Reports say that dispensary owners in Colorado claimed $1 million in sales during the first several days of legalization. Now that there will be real, hard data on sales and consumption, we can expect to get a better idea of what the country's pot economy looks like. Rolling Stone already reported that the legal weed industry is expected to nearly double in size, from $1.43 billion annually to $2.34 billion.
People are trying to cash in all over the place. A company called Kush Bottles is marketing itself as the "official bottle of the marijuana industry," touting child-safe medicine-style bottles for responsible pot shoppers. Meanwhile, stocks of industry-related businesses — including transaction processers, pot tech and pharmaceuticals — are growing fast.

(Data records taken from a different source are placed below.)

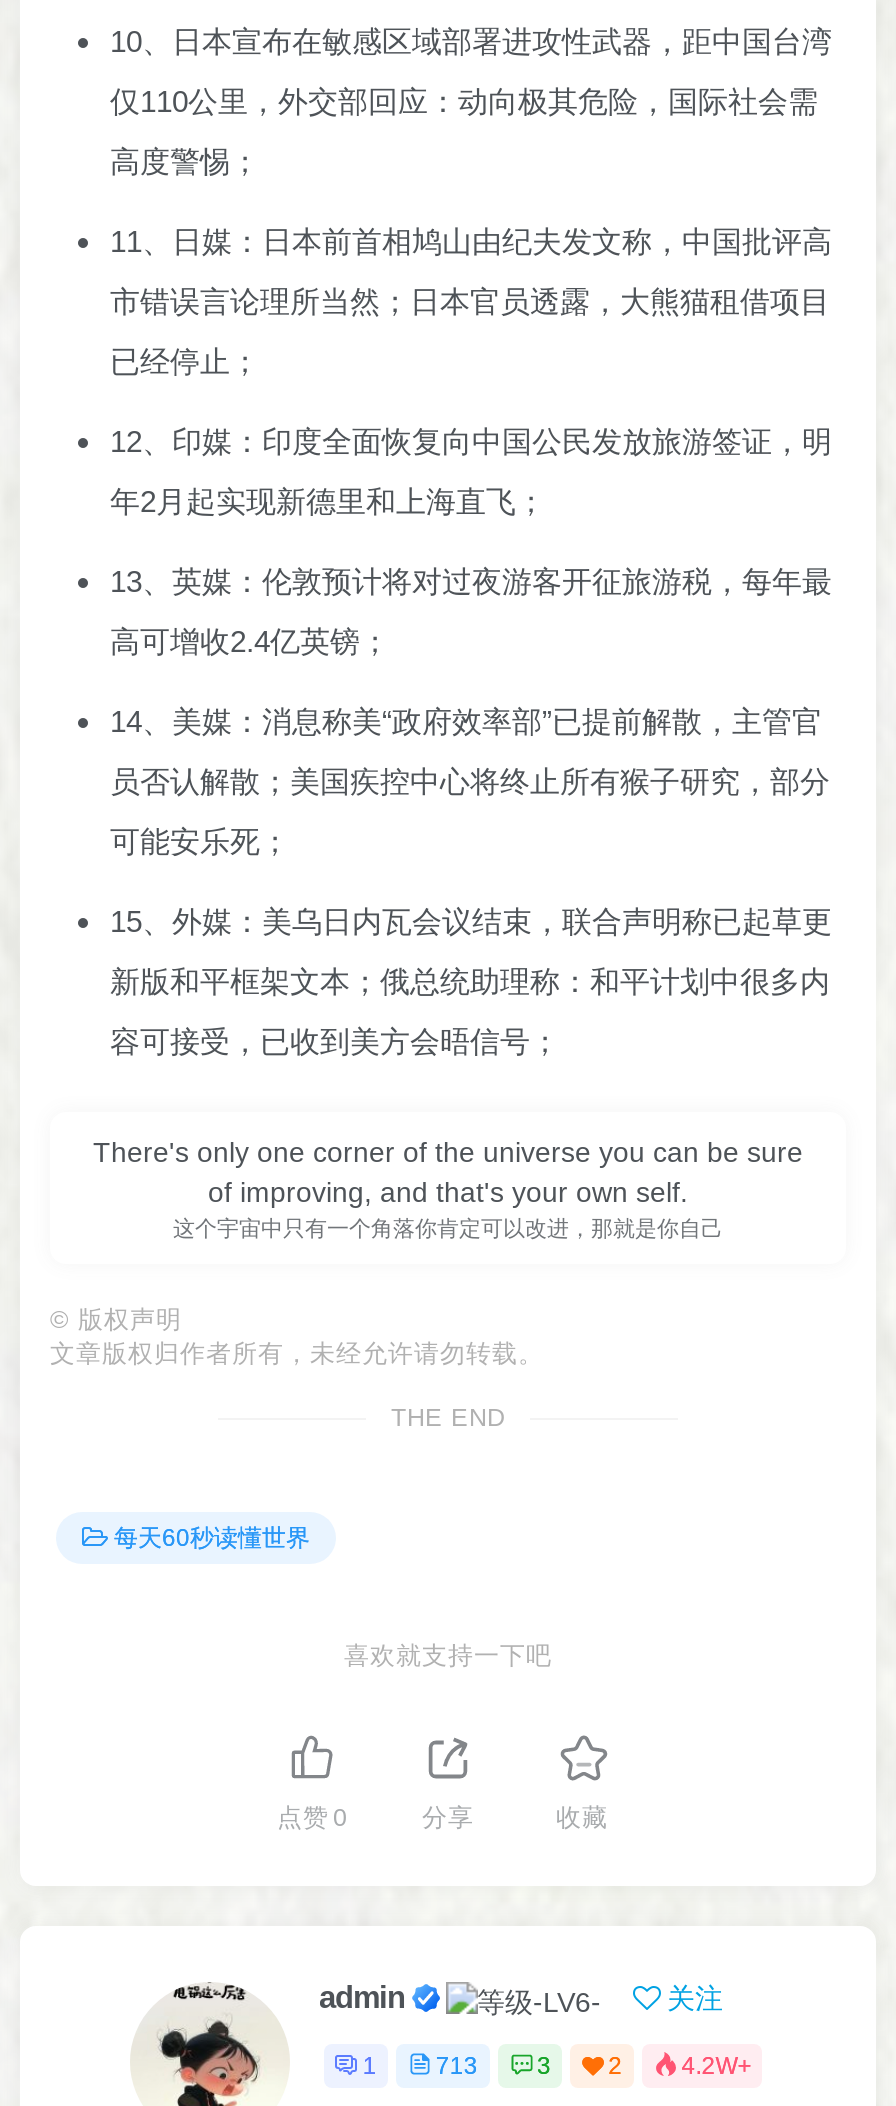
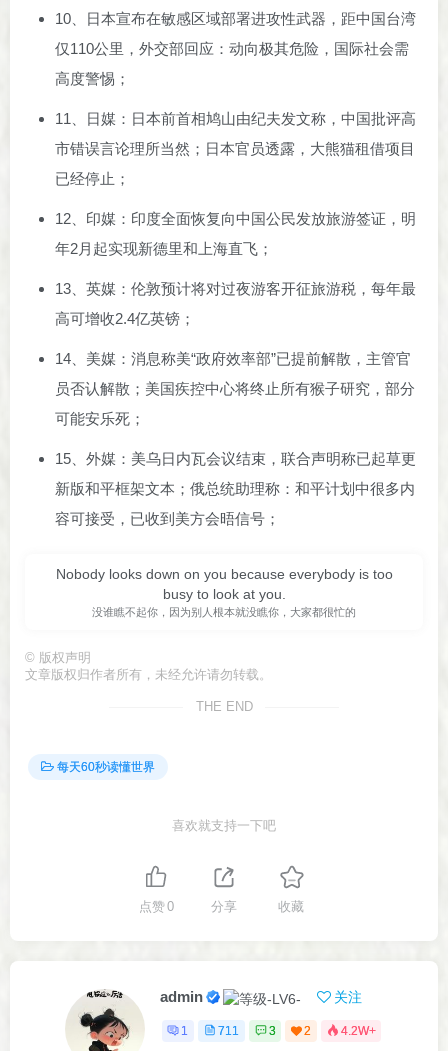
- There's only one corner of the universe you can be sure
- of improving, and that's your own self.
- 这个宇宙中只有一个角落你肯定可以改进，那就是你自己
+ Nobody looks down on you because everybody is too
+ busy to look at you.
+ 没谁瞧不起你，因为别人根本就没瞧你，大家都很忙的

- 713
+ 711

This week's cover story (see "This is What Legalization Looks Like") lays out some of the possible effects of legalization on Humboldt County. As the prices that growers command are predicted to sink, there's another economic effect that might make marijuana consumers cough: NBC News reported last week that the first day of legal weed sales in Colorado came with huge spikes in the price of bud. Retailers were charging up to $400 for quality pot — up from the typical $250 that medicinal users were paying before recreational legalization. That state's NORML executive director, Rachel Gilette, told NBC she expects prices to stabilize, but the open market clearly has the potential to swing prices wildly depending on supply and demand.
• Is this a time for marijuana culture to go mainstream? We are so steeped in the lingo, the fashion and the lifestyle in Humboldt County that we don't bat an eye. But are we the only ones? Nope. There are pot-friendly enclaves around the U.S., as evidenced by this quote from Pueblo, Colo., "bud tender" Joshua Borjon in the Pueblo Chieftain. "When you take an edible, it goes throughout your body. It's a relaxation. It's pure chill pretty much." The lingo is everywhere and nobody seems to expect a translation.
• Perhaps the U.S.'s lack of weed naiveté is no better evidenced than by the alarm raised by the unfunny, low-rent Onion knock-off the Daily Currant, which ran an article headlined "Marijuana Overdoses Kill 37 in Colorado On First Day of Legalization."
The New York Daily News was quick to call it a hoax, but pretty much everyone else ignored it. Was anyone fooled by the Currant's shtick? (The website routinely foregoes the social criticism and humor aspects of satire.) In a world where pot crosses socioeconomic and cultural boundaries, it's farfetched to believe most people didn't see through the smoke.
• Finally, an online commenter claiming to represent the "Eureka Christians United Against Marijuana" posted a link to the following Craigslist post on the Journal's site last week. Real? Satire? Daily Currant audition? You decide:
Happy New Year!
2013 was a very exciting year for Christians in Eureka. There were more marijuana related arrests and convictions than anytime in the history of Eureka!
We are very proud of our Christian city counsel who has kept dispensaries out of Eureka.
We are also very proud of our Christian Sheriff and deputies who fight marijuana in the name of Jesus and keep stoners in prison.
The rest of the world can go to Colorado for their marijuana. Eureka is a place for people to find Jesus. Eureka is a Christian city and it is time to drive the marijuana users and growers out for good.
2014 for Jesus! Onward Christians soldiers!